All variants carry a streamSid field to identify which stream the event belongs to (important when a single server handles multiple concurrent calls).

Type Declaration

{ payload: Buffer; sequenceNumber?: number; streamSid: string; type: "audio"; }

payload

payload: Buffer

Raw mu-law bytes decoded from whatever encoding the provider uses.

sequenceNumber?

optional sequenceNumber: number

Monotonically increasing sequence number, when provided.

streamSid

streamSid: string

Provider-assigned stream identifier.

type

type: "audio"

Inbound audio chunk encoded as mu-law 8-bit 8 kHz PCM.

Audio arrives as small chunks (typically 20ms / 160 bytes) at regular intervals for the duration of the call. The pipeline must decode mu-law -> PCM Int16 -> resample -> Float32 before feeding to STT/VAD.

{ digit: string; durationMs?: number; streamSid: string; type: "dtmf"; }

digit

digit: string

Single character digit pressed by the caller (0-9, *, #, A-D).

durationMs?

optional durationMs: number

Duration the key was held, in milliseconds, when reported.

streamSid

streamSid: string

Provider-assigned stream identifier.

type

type: "dtmf"

DTMF tone detected by the provider during the call.

Not all providers relay DTMF over the media stream -- Telnyx, for example, only delivers DTMF via HTTP webhooks. Check the provider's parser documentation for availability.

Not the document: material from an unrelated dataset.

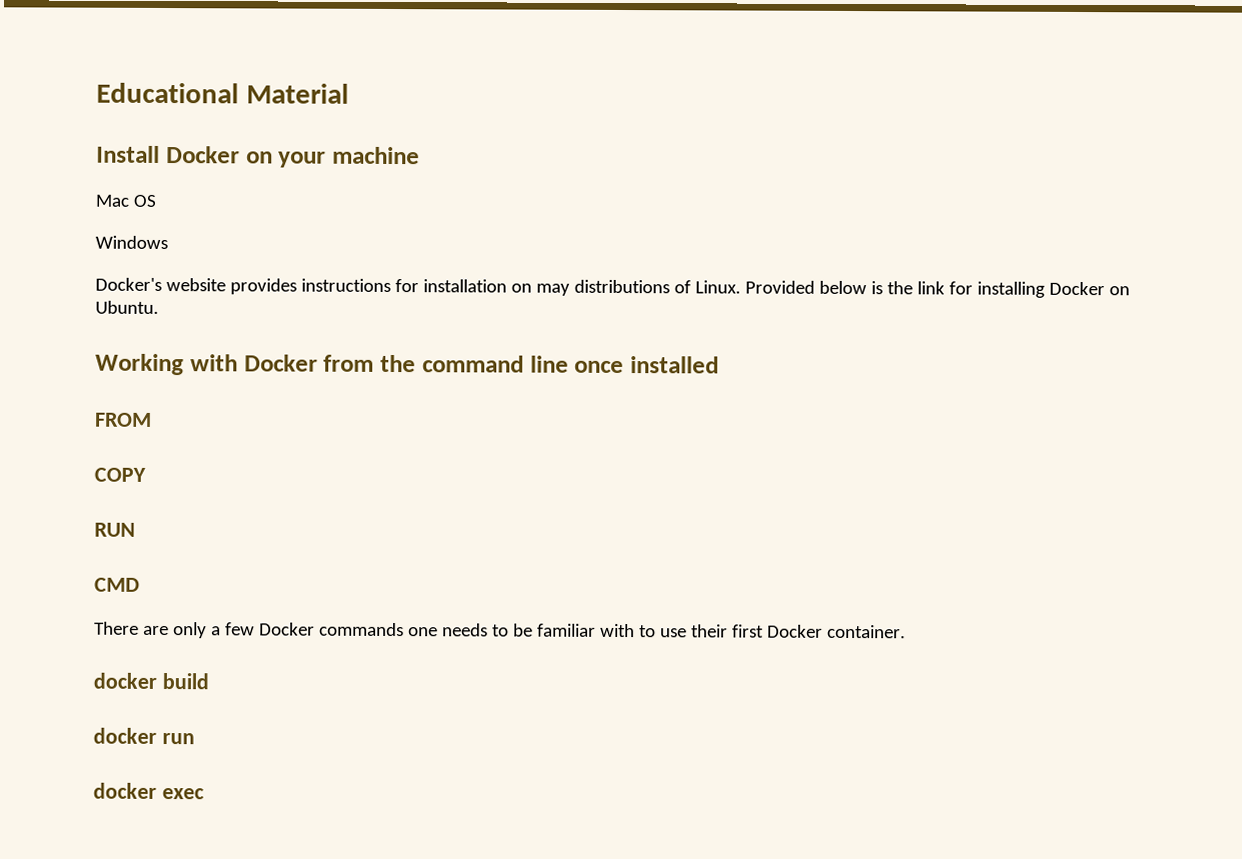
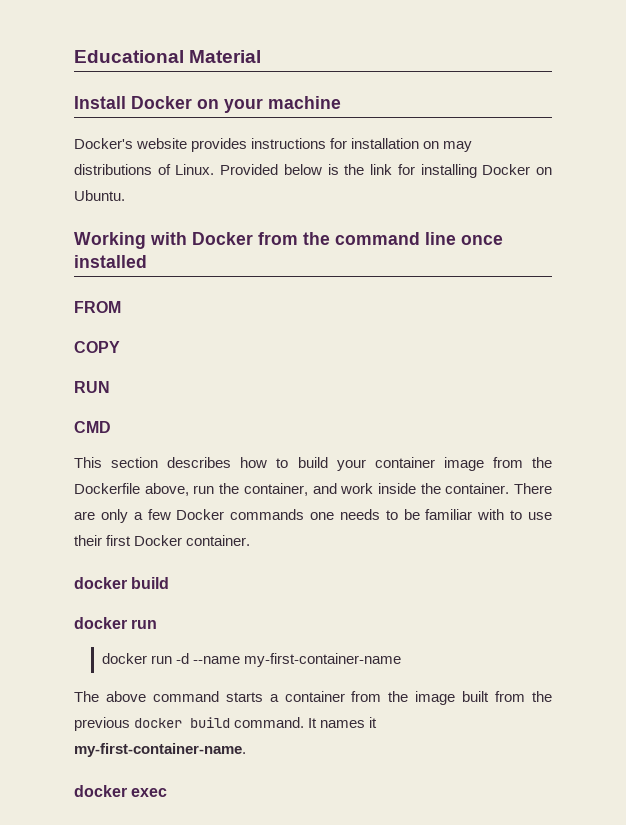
[95,194,157,207] [95,235,168,250] // Mac OS // Windows -> (341, 102) none
(140, 584) none -> [74,457,552,471] [74,483,510,496] This section describes how to build your container image from the Dockerfile above, run the container, and work inside the container.
(195, 738) none -> [101,653,402,667] [74,691,553,705] [74,717,378,731] [74,743,246,757] // docker run -d --name my-first-container-name // The above command starts a container from the image built from the previous docker build command. It names it my-first-container-name.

{ callSid: string; metadata?: Record<string, unknown>; streamSid: string; type: "start"; }

callSid

callSid: string

Provider call-leg identifier (e.g. Twilio CallSid, Telnyx call_control_id).

metadata?

optional metadata: Record<string, unknown>

Additional provider-specific metadata attached to the start event.

streamSid

streamSid: string

Provider-assigned stream identifier.

type

type: "start"

Stream successfully started; metadata about the call is available.

This is always the first meaningful event on a new stream connection. The TelephonyStreamTransport transitions from connecting to open upon receiving this event and sends the optional MediaStreamParser.formatConnected acknowledgment.

{ streamSid: string; type: "stop"; }

streamSid

streamSid: string

Provider-assigned stream identifier.

type

type: "stop"

Call ended or stream was explicitly stopped.

The TelephonyStreamTransport transitions to closed and emits a 'close' event upon receiving this.

{ name: string; streamSid: string; type: "mark"; }

name

name: string

The label assigned to this mark point.

streamSid

streamSid: string

Provider-assigned stream identifier.

type

type: "mark"

Named marker injected into the audio stream for synchronisation.

Marks are used to correlate outbound audio playback completion with application logic (e.g., knowing when a TTS utterance finished playing so the agent can transition from speaking to listening).